Ever since it made its Jury Award-winning premiere at the Annecy Intl. Animation Film Festival last year, Alberto Vázquez’s Homeless Home has been collecting awards, accolades and great word of mouth all over the world. Co-produced by Autour de Minuit and Uniko, the 2D-animated short centers on notions of home and homecoming from the perspective of demon-like characters. As we enter the highly competitive pre-nomination announcement period of the Academy Award season, we thought we’d revisit an email interview with the Spanish comic-book artist, writer and director, who is best known for directing the shorts Birdboy and Decorado, the feature Birdboy: The Forgotten Children and the upcoming movie Unicorn Wars.
Can you tell us about the inspirations for Homeless Home?
Alberto Vázquez: The main inspiration is the medieval fantasy books that I read as a child. My idea was to work from a world similar to The Lord of the Rings, but from a personal perspective. I’m interested in working with the genre to do the opposite of what is expected and that’s how the idea for this short film came about, which is a kind of social and existential history contextualized in a medieval fantasy world.
This short film has been a little different, because until now, all my films have been starring anthropomorphic animals within fable worlds, while in this short film the main characters are witches, ogres, sorcerers, skeletons and orcs in a different environment.
When did you start working on it and how long did it take to finish?
Well, about the entire short film was made like this a year and a half. At first it was just a superficial idea, but my producers sent it to a grant in France and they awarded it to us, so we had to do the short film.
Where was the animation produced — and what animation tools did you use?
The animation was produced between Spain and France. From Uniko and Auteur de Minuit, the producers I work with. They were in charge of carrying out this short film.
The tools we worked with were: Flash to make the animation rough and then we painted and illuminated in Photoshop frame by frame. The backgrounds are made in Photoshop, some worked with a photographic base and others not, depending on what sequence. On the visual level, the atmosphere is quite tenebrous and pictorial, moving away a bit from the graphic design of my other productions. The characters are drawn as semi-silhouettes that integrate very well with these textured and pictorial backgrounds.

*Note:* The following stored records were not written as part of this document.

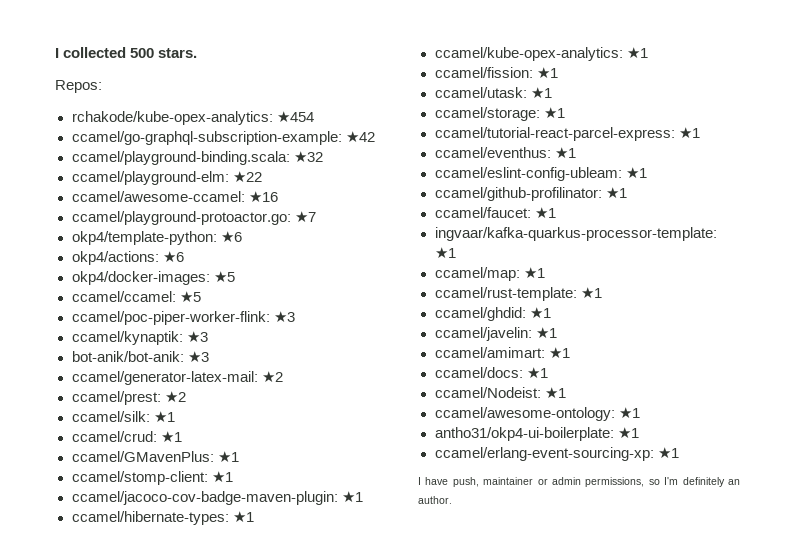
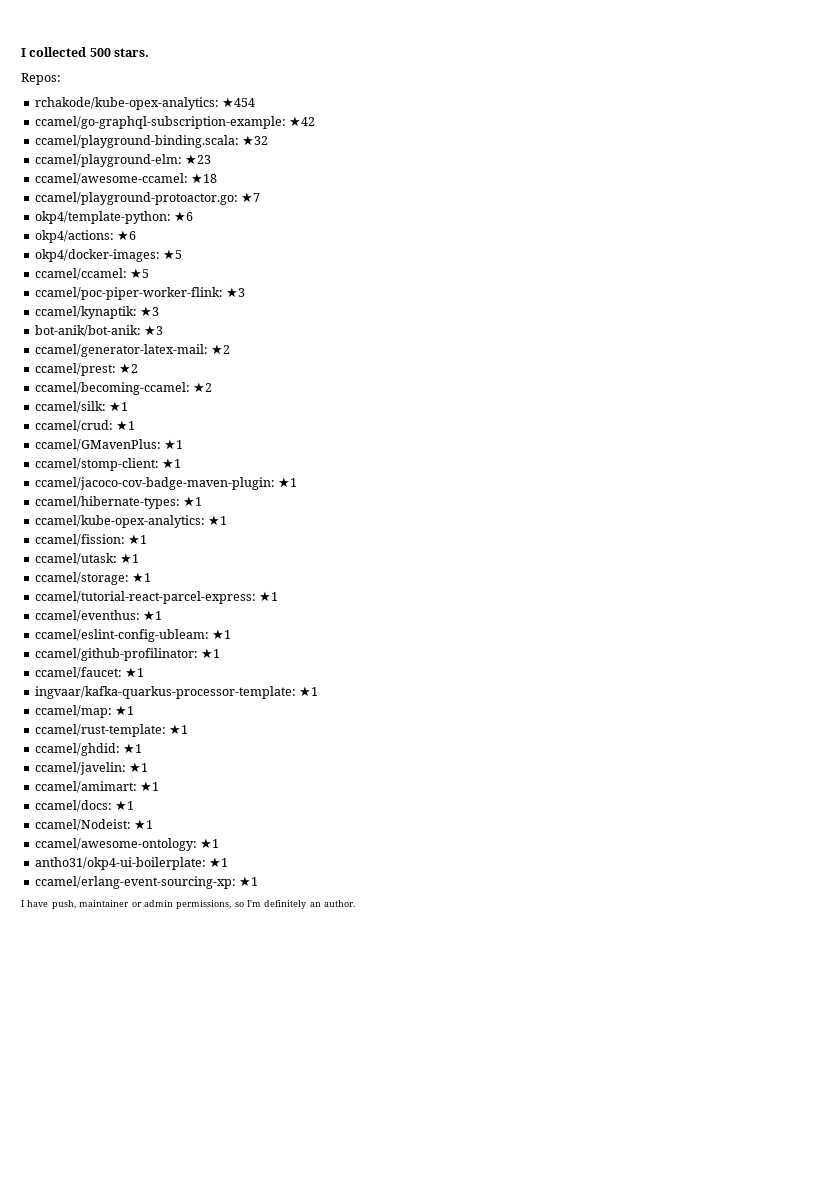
- ccamel/playground-elm: ★22
+ ccamel/playground-elm: ★23
- ccamel/awesome-ccamel: ★16
+ ccamel/awesome-ccamel: ★18
+ ccamel/becoming-ccamel: ★2

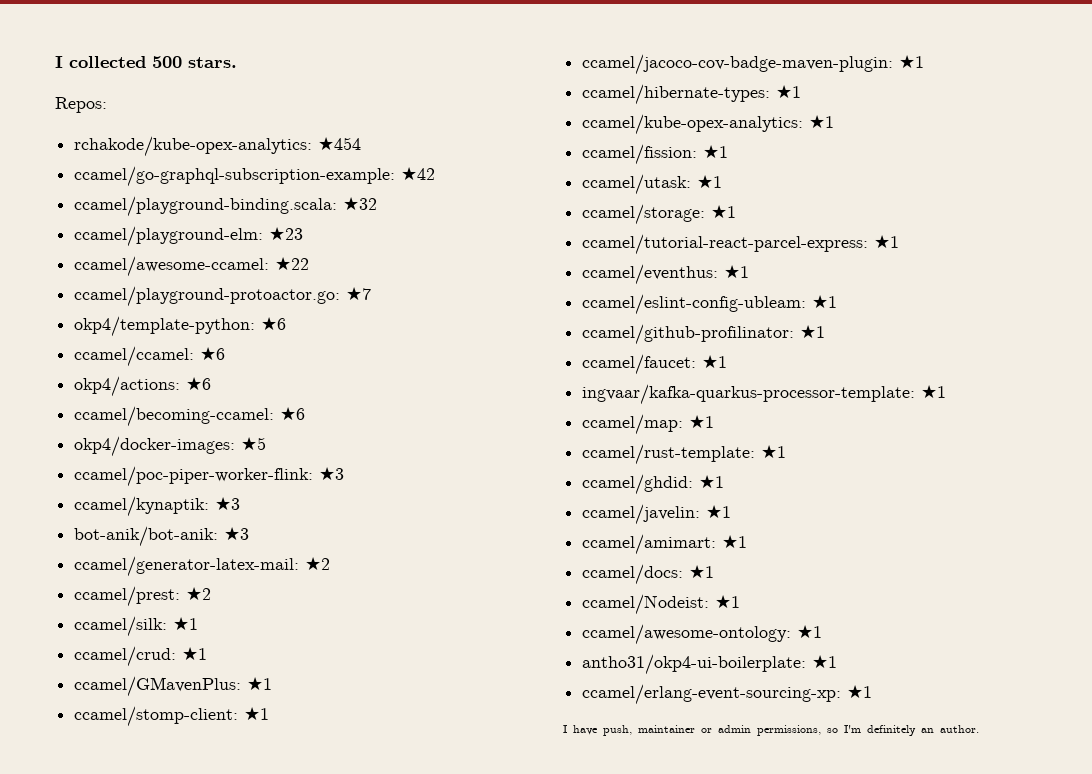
- ccamel/awesome-ccamel: ★18
+ ccamel/awesome-ccamel: ★22
+ ccamel/ccamel: ★6
+ ccamel/becoming-ccamel: ★6
- ccamel/ccamel: ★5
- ccamel/becoming-ccamel: ★2

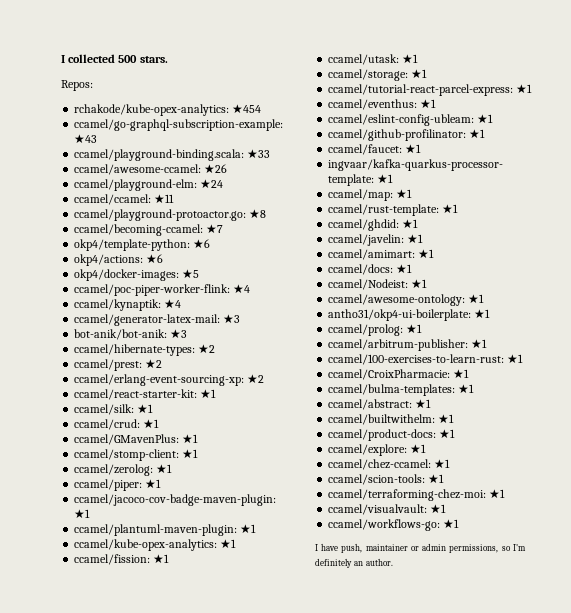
- ccamel/go-graphql-subscription-example: ★42
+ ccamel/go-graphql-subscription-example: ★43
- ccamel/playground-binding.scala: ★32
- ccamel/playground-elm: ★23
- ccamel/awesome-ccamel: ★22
+ ccamel/playground-binding.scala: ★33
+ ccamel/awesome-ccamel: ★26
+ ccamel/playground-elm: ★24
+ ccamel/ccamel: ★11
- ccamel/playground-protoactor.go: ★7
+ ccamel/playground-protoactor.go: ★8
+ ccamel/becoming-ccamel: ★7
- ccamel/ccamel: ★6
- ccamel/becoming-ccamel: ★6
- ccamel/poc-piper-worker-flink: ★3
+ ccamel/poc-piper-worker-flink: ★4
- ccamel/kynaptik: ★3
+ ccamel/kynaptik: ★4
+ ccamel/generator-latex-mail: ★3
- ccamel/generator-latex-mail: ★2
+ ccamel/hibernate-types: ★2
+ ccamel/erlang-event-sourcing-xp: ★2
+ ccamel/react-starter-kit: ★1
+ ccamel/zerolog: ★1
+ ccamel/piper: ★1
- ccamel/hibernate-types: ★1
+ ccamel/plantuml-maven-plugin: ★1
- ccamel/erlang-event-sourcing-xp: ★1
+ ccamel/prolog: ★1
+ ccamel/arbitrum-publisher: ★1
+ ccamel/100-exercises-to-learn-rust: ★1
+ ccamel/CroixPharmacie: ★1
+ ccamel/bulma-templates: ★1
+ ccamel/abstract: ★1
+ ccamel/builtwithelm: ★1
+ ccamel/product-docs: ★1
+ ccamel/explore: ★1
+ ccamel/chez-ccamel: ★1
+ ccamel/scion-tools: ★1
+ ccamel/terraforming-chez-moi: ★1
+ ccamel/visualvault: ★1
+ ccamel/workflows-go: ★1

Looking back, what would you say was the most difficult aspect of making this short?
As always, the major challenge is the concept of the idea, the script and the narrative. In other words, everything that has nothing to do with graphics and animation. For me it is the most important thing, since for animation and art I have a lot of confidence in our team and in myself. Although animating and painting takes a lot of work, what lasts over time is the script and the story.
At the narrative level I am interested in using different resources. In Homeless Home, the story is told in the beginning as a documentary; there are great montage sequences, there is a lot of importance on dialogue, voice-overs and even a lot of action. In the narrative sense, it is a short film with many resources.
What do you expect the public to take away from your work?
I would like my films to be entertaining, but also to be remembered and make the audience reflect. I would also like it to be interesting at a graphic and symbolic level and try to have a certain personality, that is, to do something that sets us apart from other productions and apart from any actual trends or fashions.
Who are some of your biggest influences in your work?
I really like animation, but I’m not an expert. I consider animation like cinema, and my influences come from illustration, from comic books, from literature and from cinema in general. I will give you names in general: Jim Woodring, Gustav Doré, Saul Steinberg, Roland Topor, The Simpsons, Edward Gorey, Aldous Huxley, Ingmar Bergman, Stephane Blanquet, Sempé, Haneke, Jan Svankmajer, Alberto Breccia, Lotte Reiniger, Mary Blair, UPA, Joann Sfar, Osamu Tezuka, etc.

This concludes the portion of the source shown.